Ugandan President Yoweri Museveni has revealed that Russia and South Korea have been selected to build two nuclear power plants (NPPs) that would generate a total of over 15,000MW amid concerns over low demand in the country, Anadolu Agency reports.
Surveys by the Ministry of Energy and Mineral Development concluded in 2014 showed that Uganda had about 52,000 square kilometres of uranium deposits across its regions of Buganda, Tooro, Karagwe-Ankole and Lake Albert that could supply the planned NPPs.
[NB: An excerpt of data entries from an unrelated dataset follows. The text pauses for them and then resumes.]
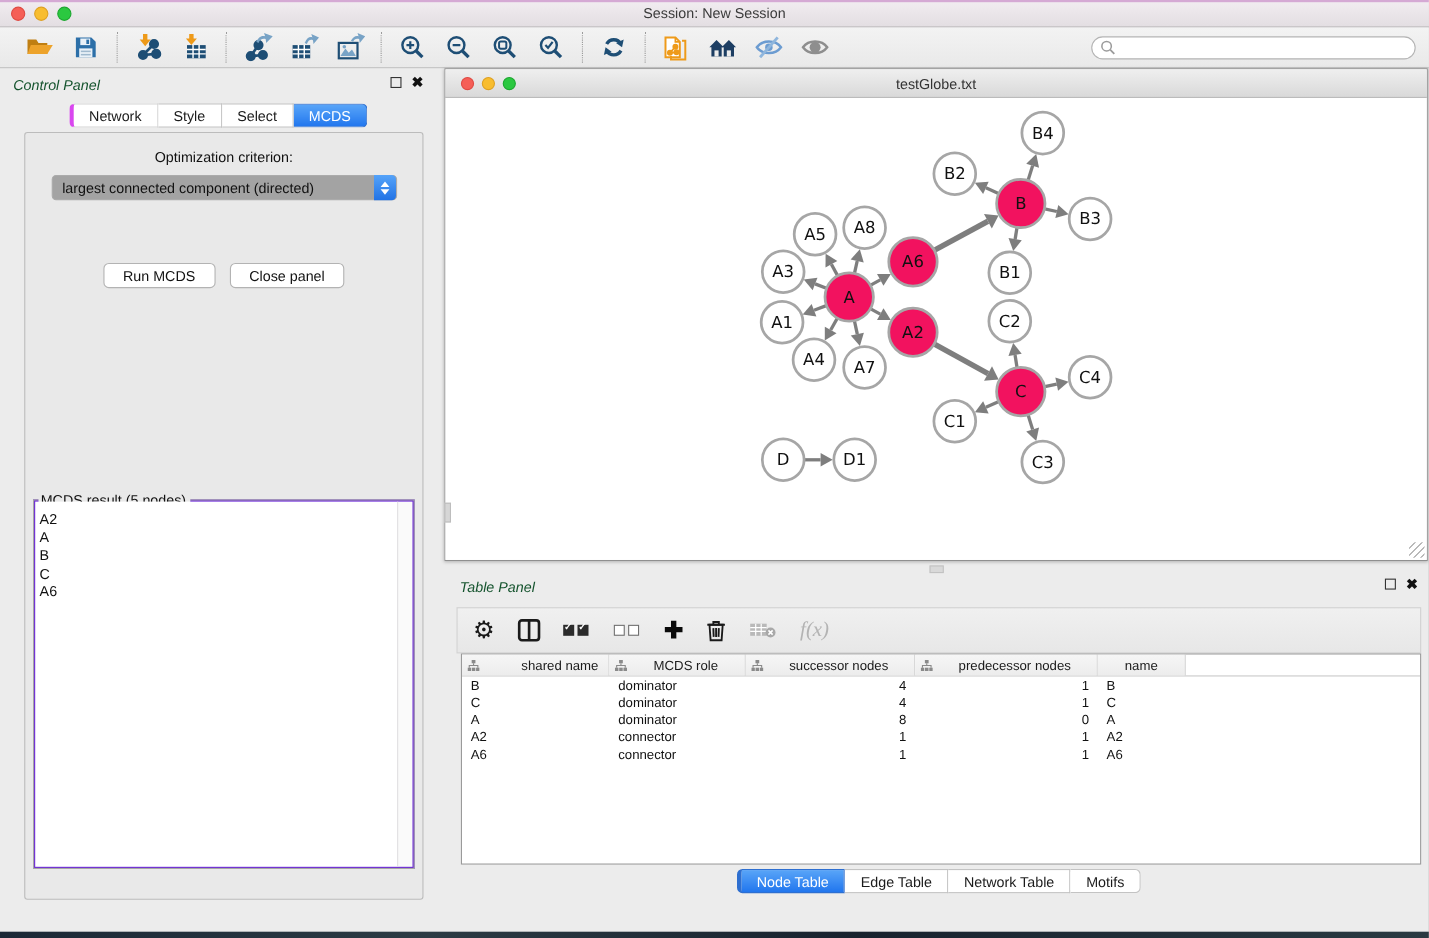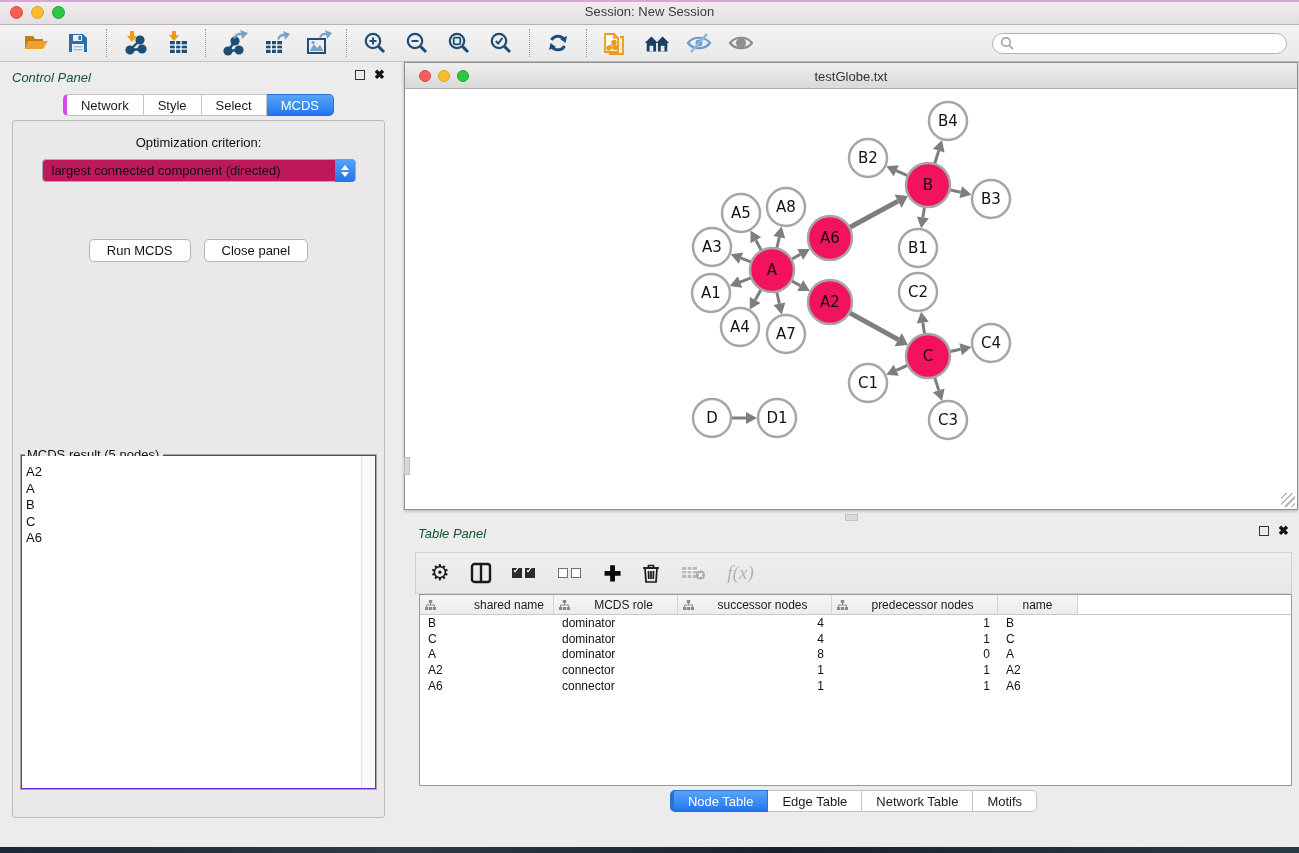"Optimization criterion:" #cp-body { left: 12px -> 22px }
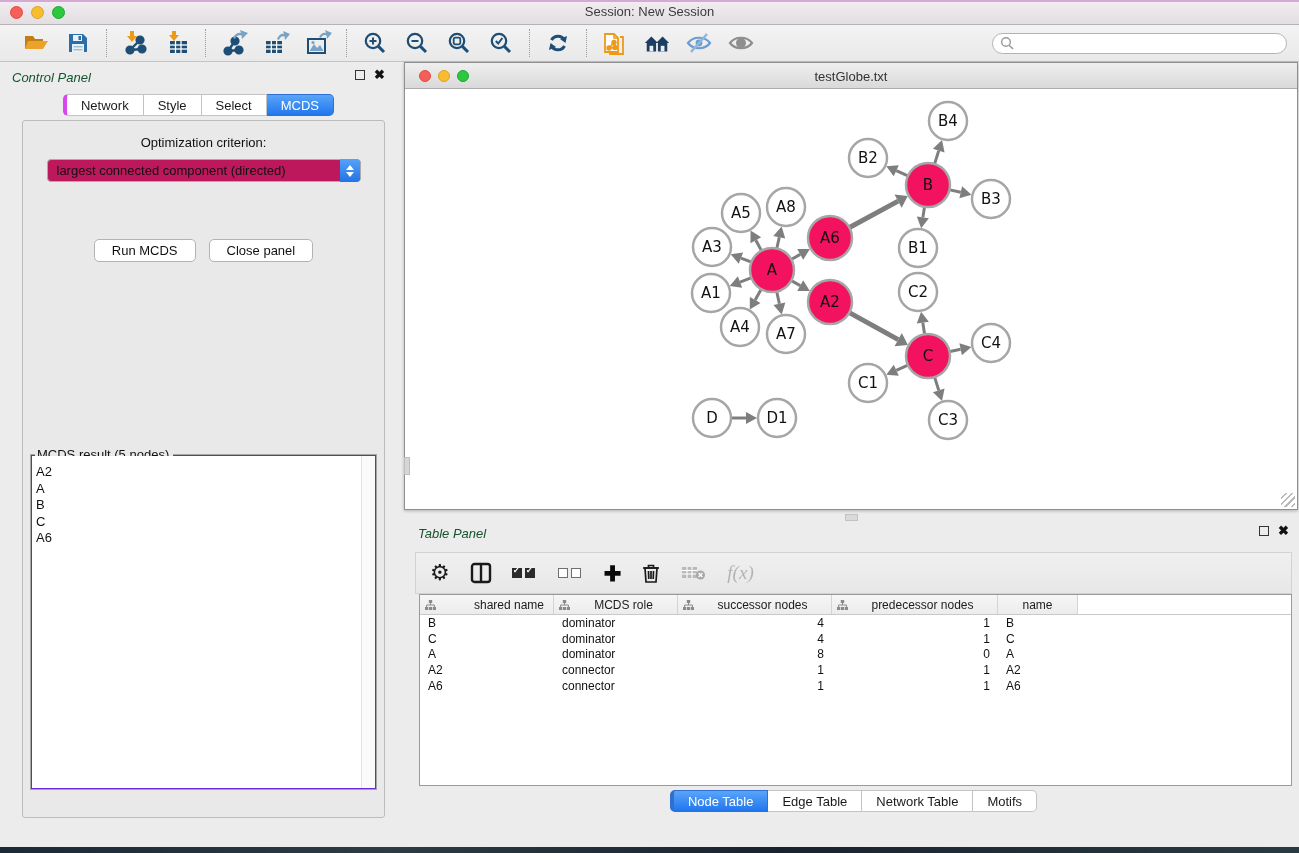"largest connected component (directed)" #criterion { background: #be185d -> #a3a3a3 }
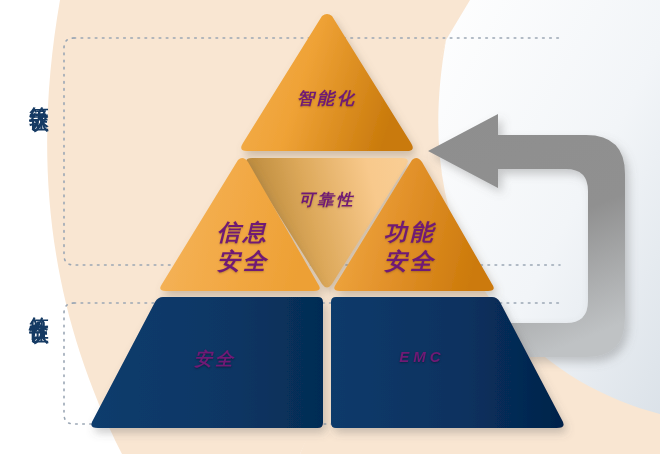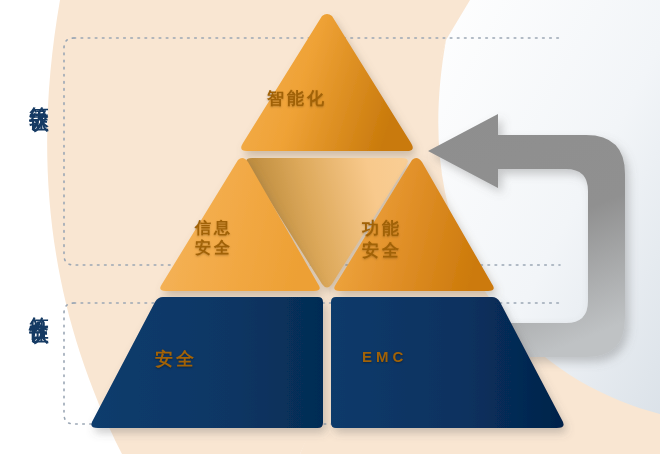"智能化" .tile-text { color: #a16207 -> #701a75; font-style: none -> italic; text-align: none -> center }
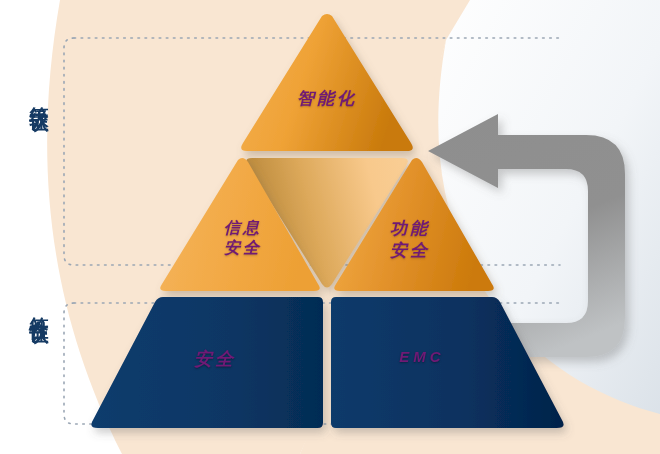"可靠性" div.tile-text { html: none -> <div>可靠性</div> }
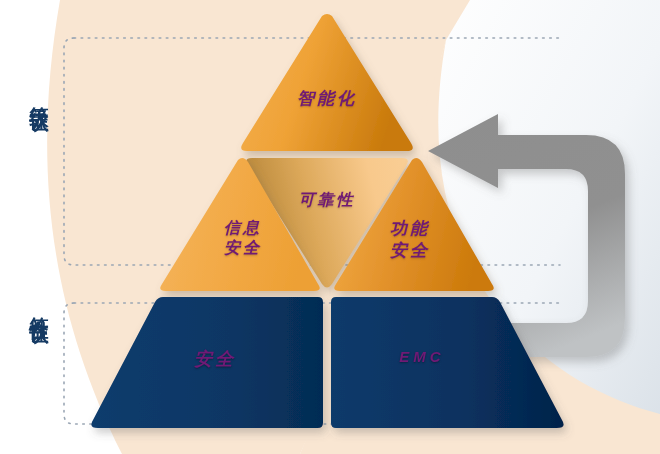"信息" #txt-infosec { font-size: 16px -> 23px }
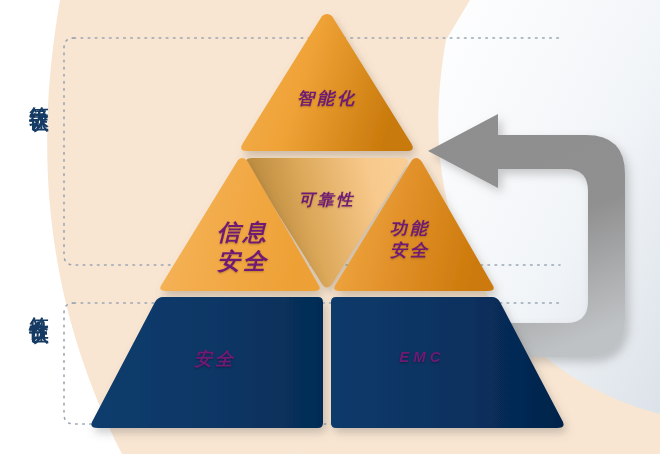"功能" #txt-funcsafe { font-size: 17px -> 23px }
“The nuclear project comes at a critical time when nations are dealing with how to ensure energy security for socio-economic development,” Museveni at a coffee summit in Kampala on Tuesday (August 8), noting that negotiations with Russia and South Korea have concluded, without offering details.
According to the Daily Monitor, NNP units of 7000MW and 8400MW are planned, but a timeline for their construction has not been set and funding has yet to be secured. Museveni did not say which countries, or companies, would build the respective units.
Uganda and Russia announced on the sidelines of the Russia-Africa forum in St. Petersburg last month that they had agreed to build a nuclear power plant. At the time, Museveni noted the great potential in the production of phosphates and ammonia and invited Russian companies like Rosatom to participate in this production.
In 2016, Rosatom officials visited Uganda and signed a deal with state authorities on the development of the nuclear station, but the project did not progress.
Uganda recently signed a memorandum of understanding (MoU) with Korea Hydro & Nuclear Power (KHNP) to cooperate in the design, construction and operation of NPPs. Uganda has also signed a deal with China under which the China National Nuclear Corporation (CNNC) will help it build capacity in the use of atomic energy.
In early March, Museveni said the country should start generating at least 1,000MW from nuclear power by 2031 as it moves to diversify its sources of electricity and accelerate its energy transition.
Uganda plans to export electricity generated by the NPPs to underserved countries in the region including the DR Congo, South Sudan and Chad.
Earlier this year, Minister for Energy Ruth Nankabirwa said while Uganda has a peak production capacity of 1,378MW, its peak consumption is 900MW. However, part of the problem is low connectivity, especially in rural areas.
A 2021 household survey by the Uganda Bureau of Statistics found that the national electricity access rate had reached 57%, comprising 19% and 38% on-grid and off-grid connections, respectively.
The low connectivity in Uganda and the region, in general, may offer justification for the planned 15,000MW nuclear generation. Despite huge hydropower potential, Museveni has said dams cannot be relied upon in the long term due to uncertainties around climate change.
Currently, South Africa has the only operational nuclear power plant on the continent while Russia's state-owned energy corporation Rosatom last year started construction on Egypt's first nuclear plant.